Approach Solution - 1

To find the height of the point above the Earth's surface where the gravitational potential is \(-5.12 \times 10^7 \, \text{J} / \text{kg}\) and the acceleration due to gravity is \(6.4 \, \text{m/s}^2\), we can use the relationship between gravitational potential and gravitational acceleration.

The gravitational potential \(V\) at a height \(h\) above the Earth's surface is given by:

\(V = -\frac{GM}{R+h}\)

where \(G\) is the gravitational constant, \(M\) is the mass of the Earth, \(R\) is the radius of the Earth, and \(h\) is the height above the Earth's surface.

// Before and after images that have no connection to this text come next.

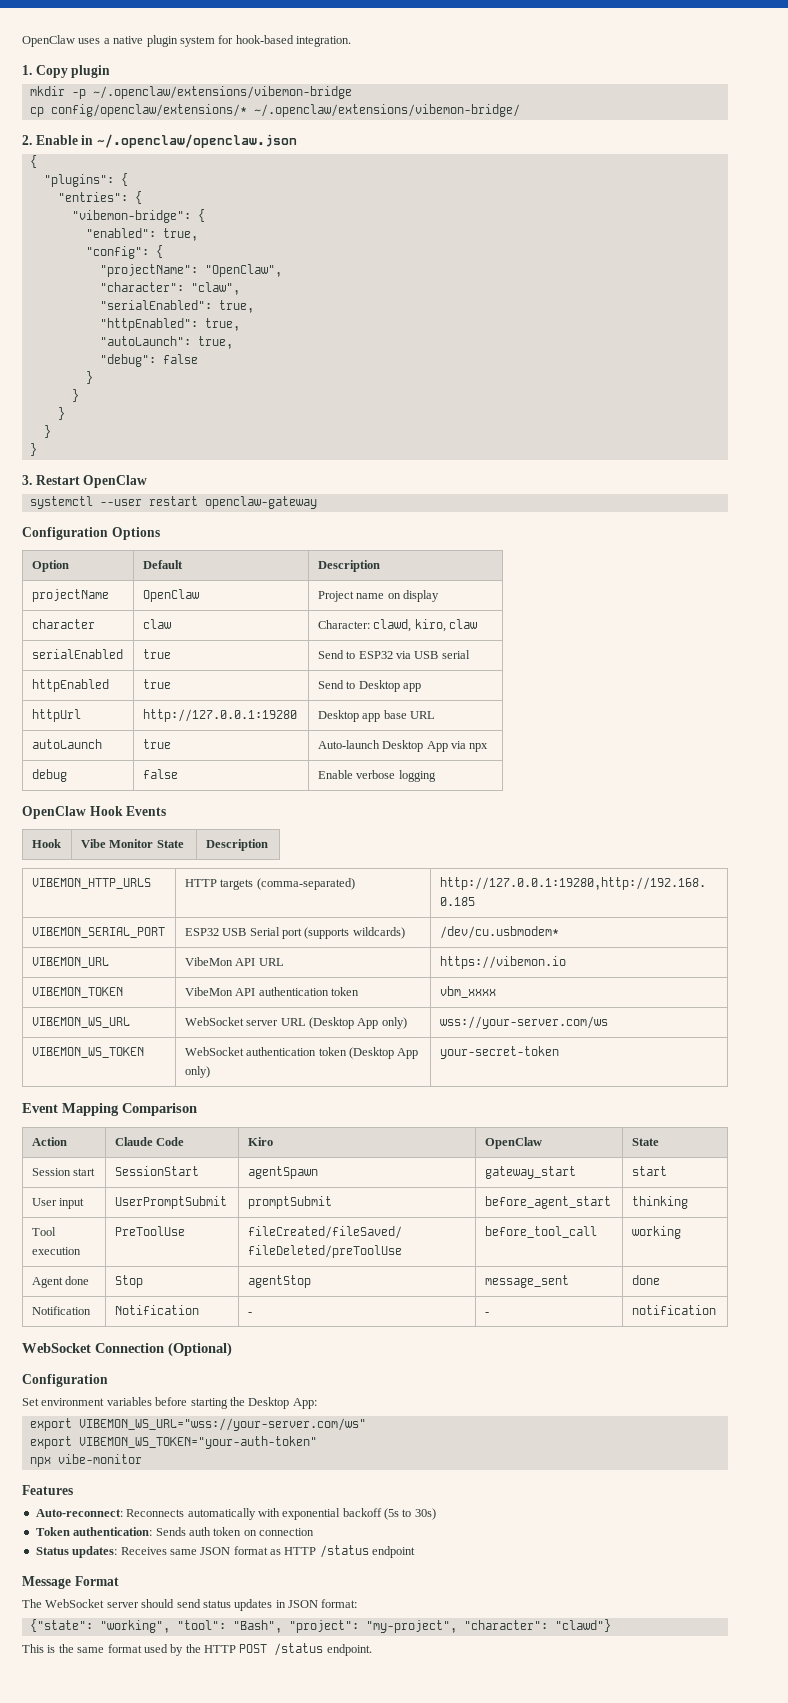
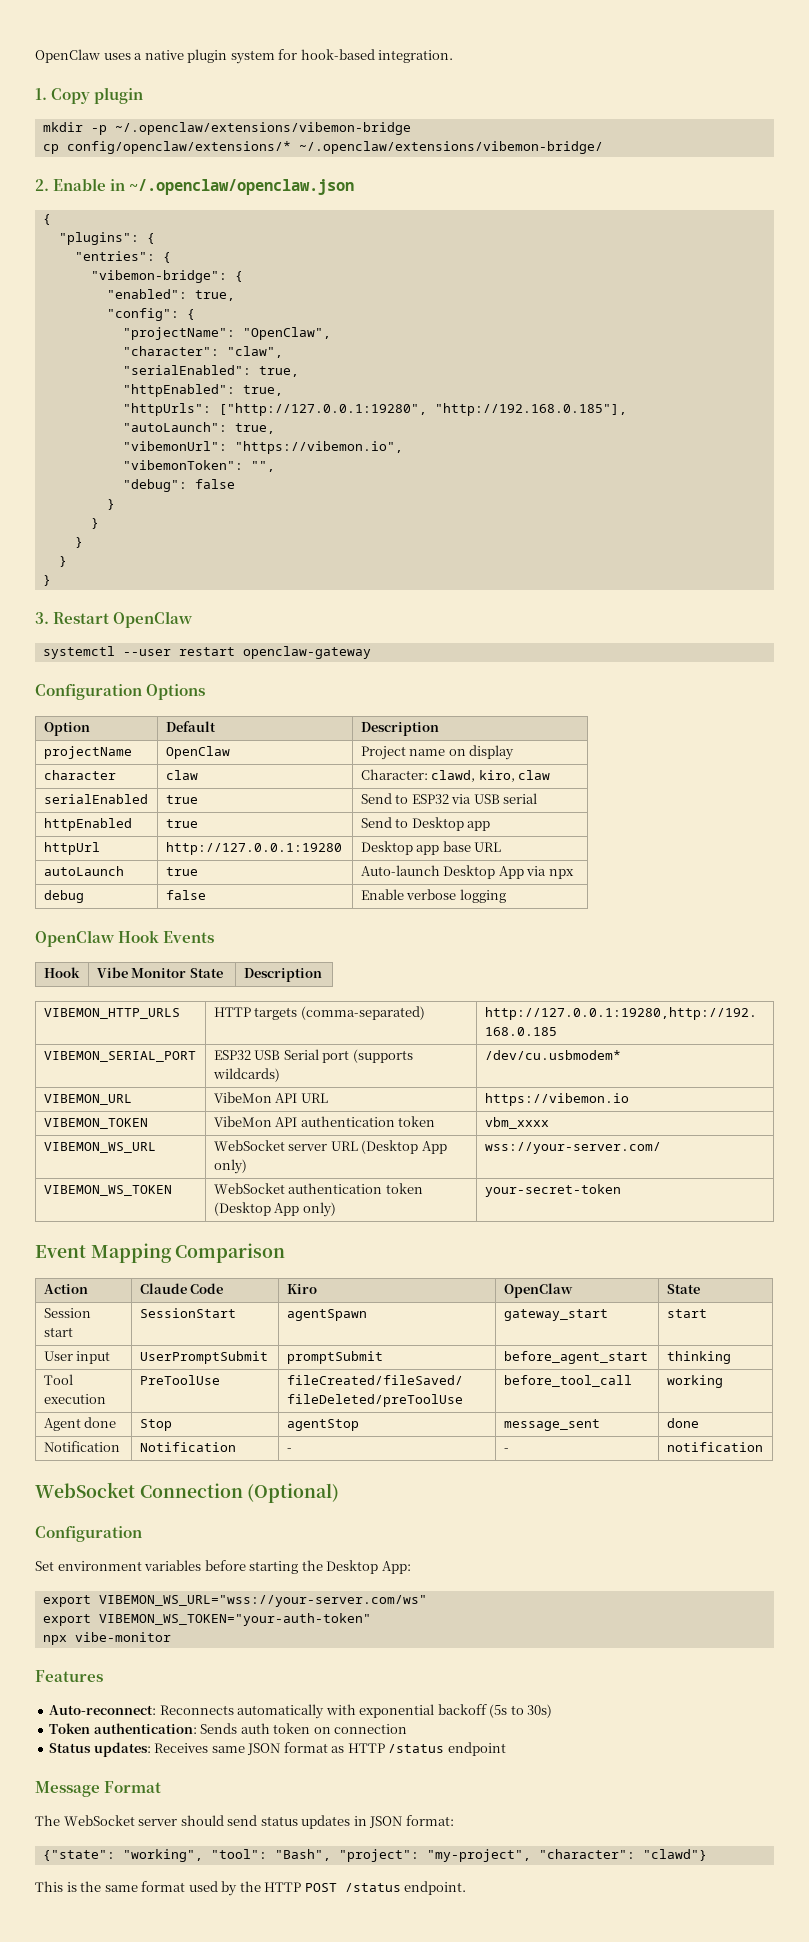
+ "httpUrls": ["http://127.0.0.1:19280", "http://192.168.0.185"],
+ "vibemonUrl": "https://vibemon.io",
+ "vibemonToken": "",
- VIBEMON_WS_URL | WebSocket server URL (Desktop App only) | wss://your-server.com/ws
+ VIBEMON_WS_URL | WebSocket server URL (Desktop App only) | wss://your-server.com/

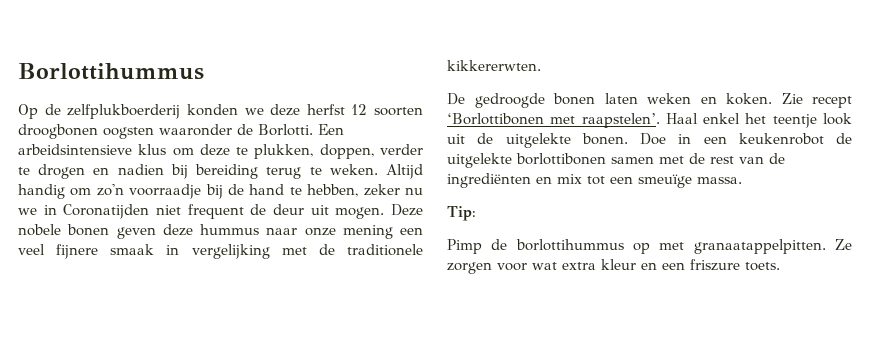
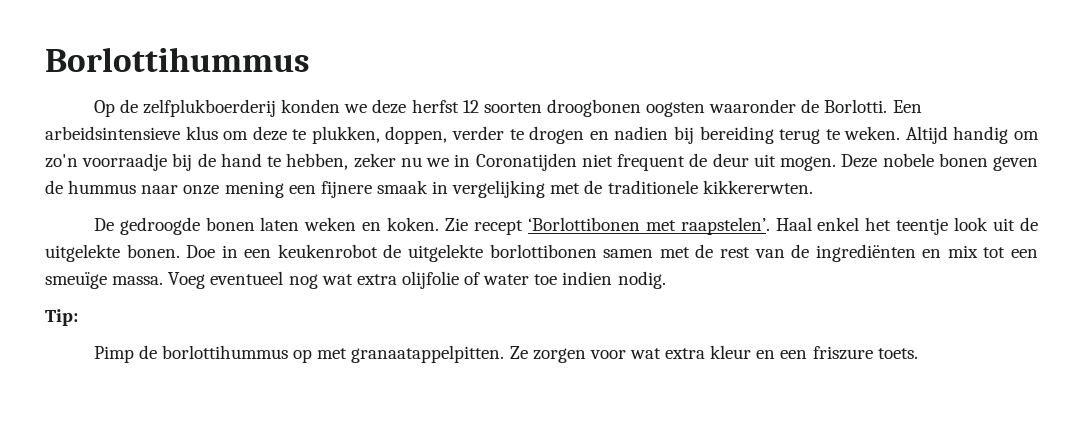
- Deze nobele bonen geven deze hummus naar onze mening een veel fijnere smaak in vergelijking met de traditionele kikkererwten.
+ Deze nobele bonen geven de hummus naar onze mening een fijnere smaak in vergelijking met de traditionele kikkererwten.
+ Voeg eventueel nog wat extra olijfolie of water toe indien nodig.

The acceleration due to gravity \(g'\) at height \(h\) is given by:

\(g' = \frac{GM}{(R+h)^2}\)

We are given:

  • \(V = -5.12 \times 10^7 \, \text{J} / \text{kg}\)
  • \(g' = 6.4 \, \text{m/s}^2\)
  • \(R = 6400 \, \text{km} = 6400 \times 10^3 \, \text{m}\)

From the formula of gravitational potential, we have:

\(-\frac{GM}{R+h} = -5.12 \times 10^7\)

From the formula for gravitational acceleration at height \(h\), we have:

\(\frac{GM}{(R+h)^2} = 6.4\)

Let's divide the first equation by the second to eliminate \(GM\):

\(\frac{R+h}{(R+h)^2} = \frac{5.12 \times 10^7}{6.4}\)

Simplifying gives us:

\(R+h = \frac{5.12 \times 10^7}{6.4} \cdot (R+h)\)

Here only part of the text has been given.